Ally's no-fee robo takes a page from Schwab's playbook
Schwab has borne much criticism because its automated investing platform places a chunk of investor portfolios in cash.
That hasn’t stopped Ally Invest from copying Schwab’s playbook, though with a twist: It is now offering its robo advice service essentially for free, with the caveat that a minimum of 30% of the portfolio must be held as interest-earning cash. If investors don’t keep the minimum cash prerequisite, Ally charges a 30-basis-point fee.
“Investors are sitting on bucketloads of cash and if we can get them invested where they can still feel comfortable with a portion in a savings account, then we’ve brought them closer to their goals,” says Lule Demmissie, president of Ally Invest.
Additionally, Ally Invest also launched 90 days of commission-free, self-directed trading and now offer over 500 commission-free ETFs, according to a release.
The move follows the trend of digital-first firms borrowing from incumbents and putting a spin on traditional industry offerings in a play to add new clients and cross-sell them into different products.
In recent months, nearly all independent digital advice firms have added checking and savings account options to their wealth management offerings. That strategy has combined with some firms offering “freemium” services in the hope of upselling clients onto premium services.
For instance, Wealthfront made its planning offering for free in December, effectively unbundling its software and allowing prospective clients to create financial plans. Personal Capital has for years offered a free planning tool, with the same goal of developing its client acquisition flow. Both digital advice firms unveiled checking and savings accounts this year.
“Ally, like other digital advice providers, is trying to solve the customer acquisition puzzle and are using free features to attract new investors,” says David Truesdell, a financial analyst at digital wealth consultancy firm Backend Benchmarking.

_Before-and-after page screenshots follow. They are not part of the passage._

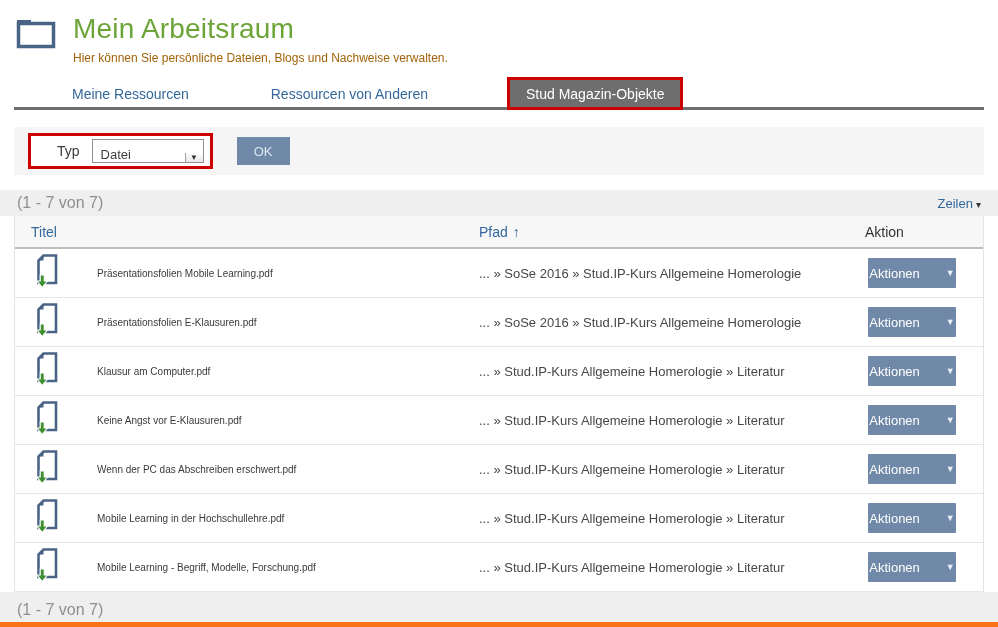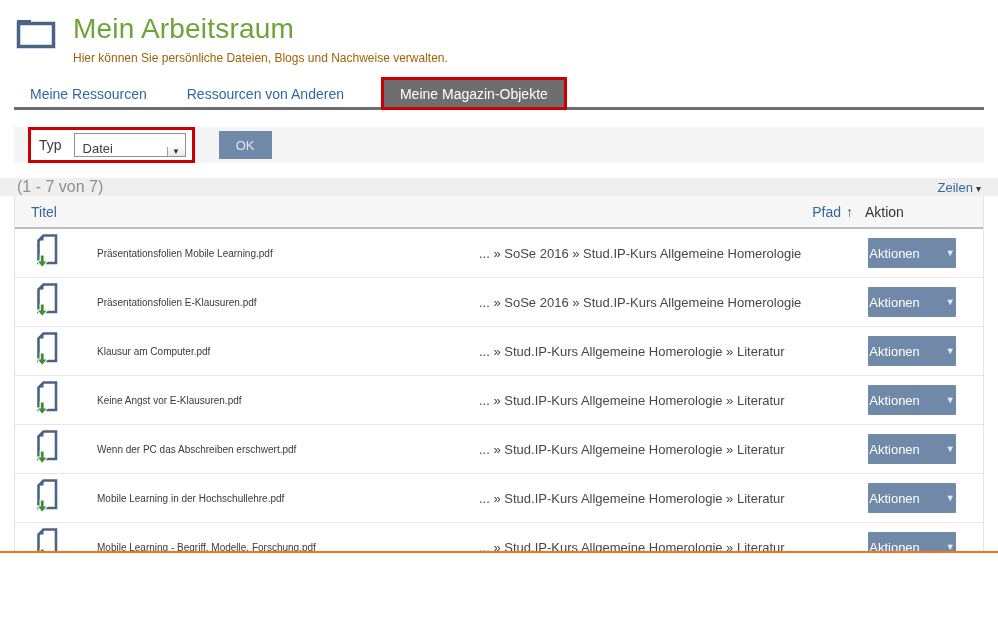--- a/index.html
+++ b/index.html
@@ -6,9 +6,9 @@
   html,body { background:#ffffff; }
   body { font-family:"Liberation Sans", sans-serif; }
   .page {
-    position:relative; width:998px; height:553px; background:#fff;
+    position:relative; width:998px; height:627px; background:#fff;
     display:flex; flex-direction:column; overflow:hidden;
-    border-bottom:2px solid #f97316;
+    border-bottom:5px solid #f97316;
   }
 
   

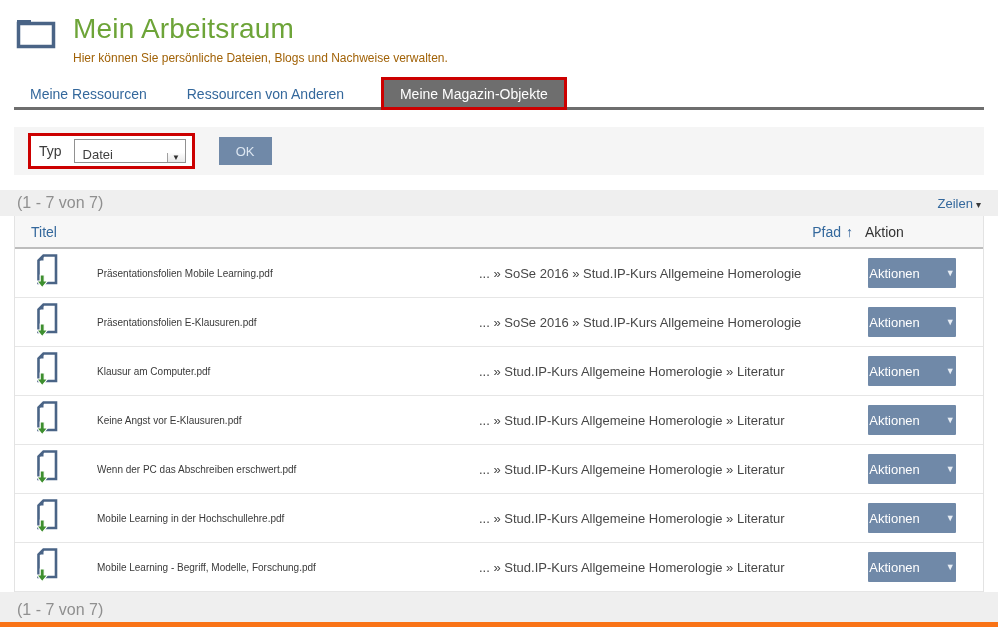--- a/index.html
+++ b/index.html
@@ -24,7 +24,7 @@
     border-bottom:3px solid #6e6e6e;
     display:flex; align-items:flex-end; gap:40px;
   }
-  .tab { font-size:14px; color:#34689c; padding:6px 0 5px 0; cursor:pointer; white-space:nowrap; }
+  .tab { font-size:14px; color:#34689c; padding:6px 0 5px 0; cursor:pointer; white-space:nowrap;margin-left:42px; }
   .tab.active {
     background:#6e6e6e; color:#ffffff; padding:6px 16px 5px 16px;
     box-shadow:0 0 0 3px #cc0000;

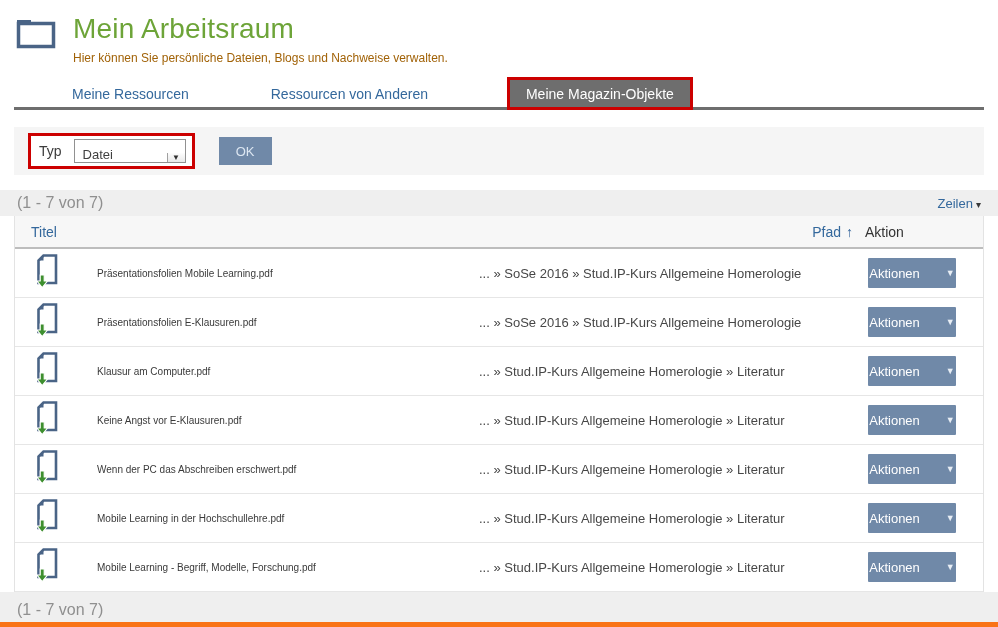--- a/index.html
+++ b/index.html
@@ -121,7 +121,7 @@
       <span>Ressourcen von Anderen</span>
     </div>
       <div class="tab active">
-      <span>Meine Magazin-Objekte</span>
+      <span>Stud Magazin-Objekte</span>
     </div>
     </div>
 

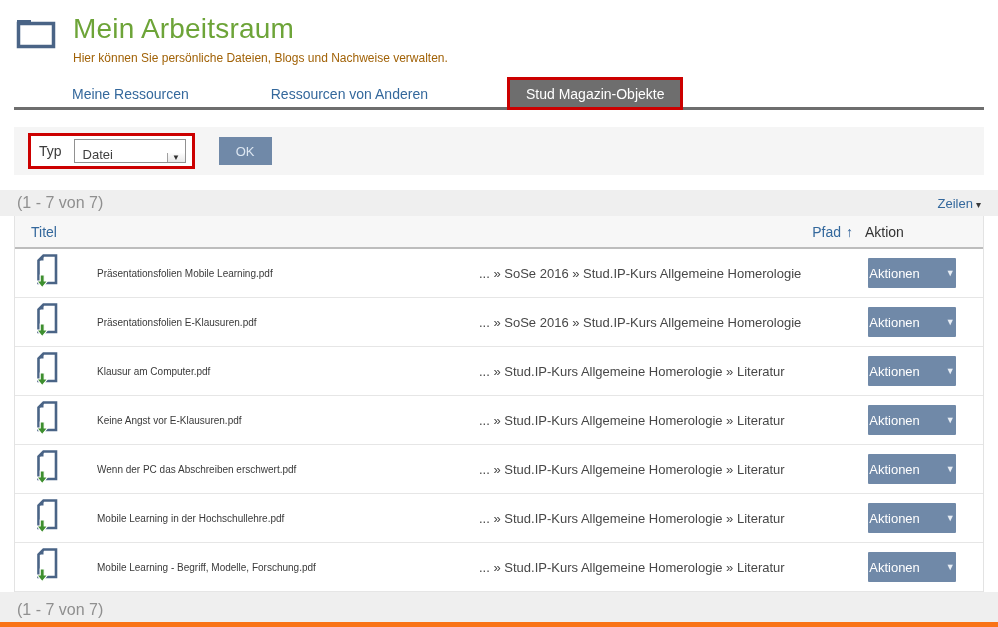--- a/index.html
+++ b/index.html
@@ -37,7 +37,7 @@
   }
   .filter-group {
     display:inline-flex; align-items:center; background:#ffffff;
-    border:3px solid #cc0000; padding:3px 6px 3px 8px; gap:12px;
+    border:3px solid #cc0000; padding:3px 6px 3px 26px; gap:12px;
   }
   .filter-label { font-size:14px; color:#3c3c3c; }
   .select {

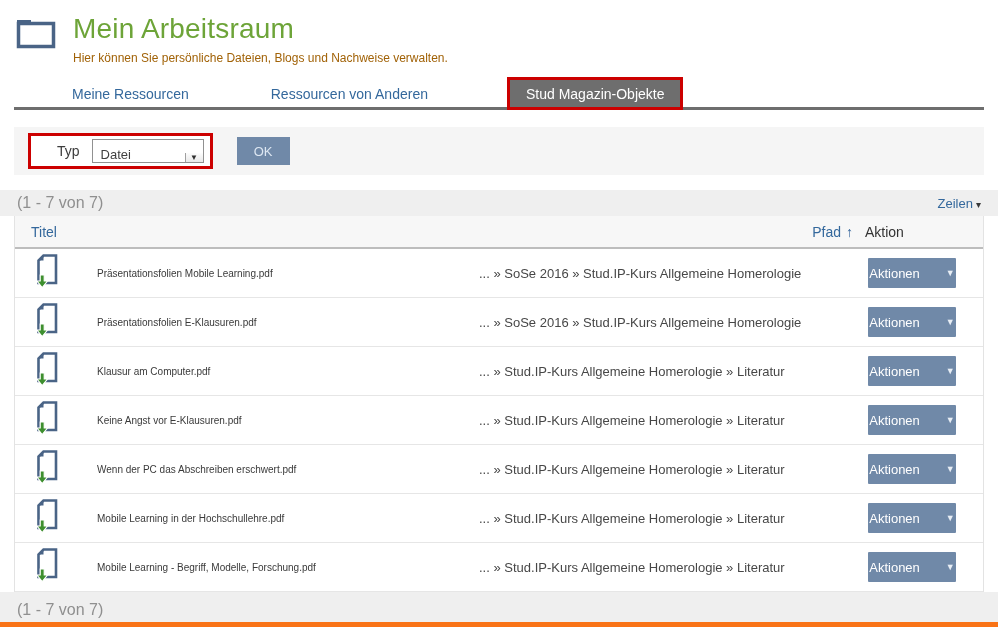--- a/index.html
+++ b/index.html
@@ -72,7 +72,7 @@
   }
   .th { font-size:14px; }
   .th-title { color:#34689c; padding-left:16px; cursor:pointer; }
-  .th-path  { color:#34689c; cursor:pointer;text-align:right; }
+  .th-path  { color:#34689c; cursor:pointer; }
   .th-path .sort-arrow { color:#2d5f97; font-weight:bold; margin-left:5px; font-size:14px; }
   .th-action { color:#333333; padding-left:12px; }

The firm's managed portfolios have around 8,400 clients and $126 million in client assets, according to a recent Aite Group report. The online bank acquired the trading platform TradeKing for almost $300 million in 2016 and has eyed a larger move into the wealth management space, according to Demmissie.
Ally Invest customers who agree to the terms, the cash sits in a high-interest savings product at 1.9% and is meant to balance out potential risk should market conditions change, according to the firm’s website. Ally will rebalance the portfolio, but will not allow investors to drop below the 30% cash threshold.
“It is an interesting way to bring attention to the offering,” says Joel Bruckenstein, co-founder of the wealth management technology conference T3. “For conservative investors or those staring out who prefer to keep cash anyway, it may be enticing if the cash balances pay highly competitive rates.”
The strategy mirrors a tactic Schwab utilized when it launched Intelligent Portfolios, which offered no advisory fees but required clients to leave a sizable portion of investable assets in cash. In March, the firm switched clients to subscription fees, charging $300 for a financial plan and $30 a month as an ongoing fee. (According to its ADV, client portfolios still keep roughly 6% to 30% of holdings in cash.)
Since introducing a flat-fee model, the Intelligent Portfolios Premium service witnessed a 37% boost in new-to-Schwab household enrollments in just over three months, according to a statement. The average household assets jumped 40% over the same time period.
Interest-earning assets are profitable for incumbents. For example, Schwab earned an average yield rate of 2.42% on cash and cash equivalents in the first quarter of this year, according to the company’s earnings statement.
According to McKinsey, the subscription e-commerce market has grown by more than 100% per year over the past five years, subscribers are most likely to be 25 to 44 years old and have incomes from $50,000 to $100,000.
While clients may disagree with holding such a high minimum in cash, competitive interest rates could certainly benefit investors, says Bruckenstein. The
caveat is that the rest of the automated offering — including any additional fees on investments — would have to be on par with the rest of the digital advice industry, he says.
“If the robo or the interest rate are not highly competitive, it is a non-starter,” Bruckenstein says.
Some investors simply may not need to keep almost a third of their investable assets in cash, especially younger investors with longer time horizons who can generally take on more aggressive investments.
“Initially, I’m not impressed with the Ally offering,” says Bill Winterberg, founder of wealthtech blog FPPad.com, adding that some investors may be turned off by the minimum. “Forcing such clients to have 30% in cash can lead to long term underperformance and failure to meet long-term investment goals”
“Ally Invest may get hammered for the 30% cash business but it’s a really savvy move,” says Will Trout, senior analyst at Celent. “The freemium angle is actually the cousin of the subscription model that is making waves in the industry in that clients know exactly what they will pay … in this case, zero.”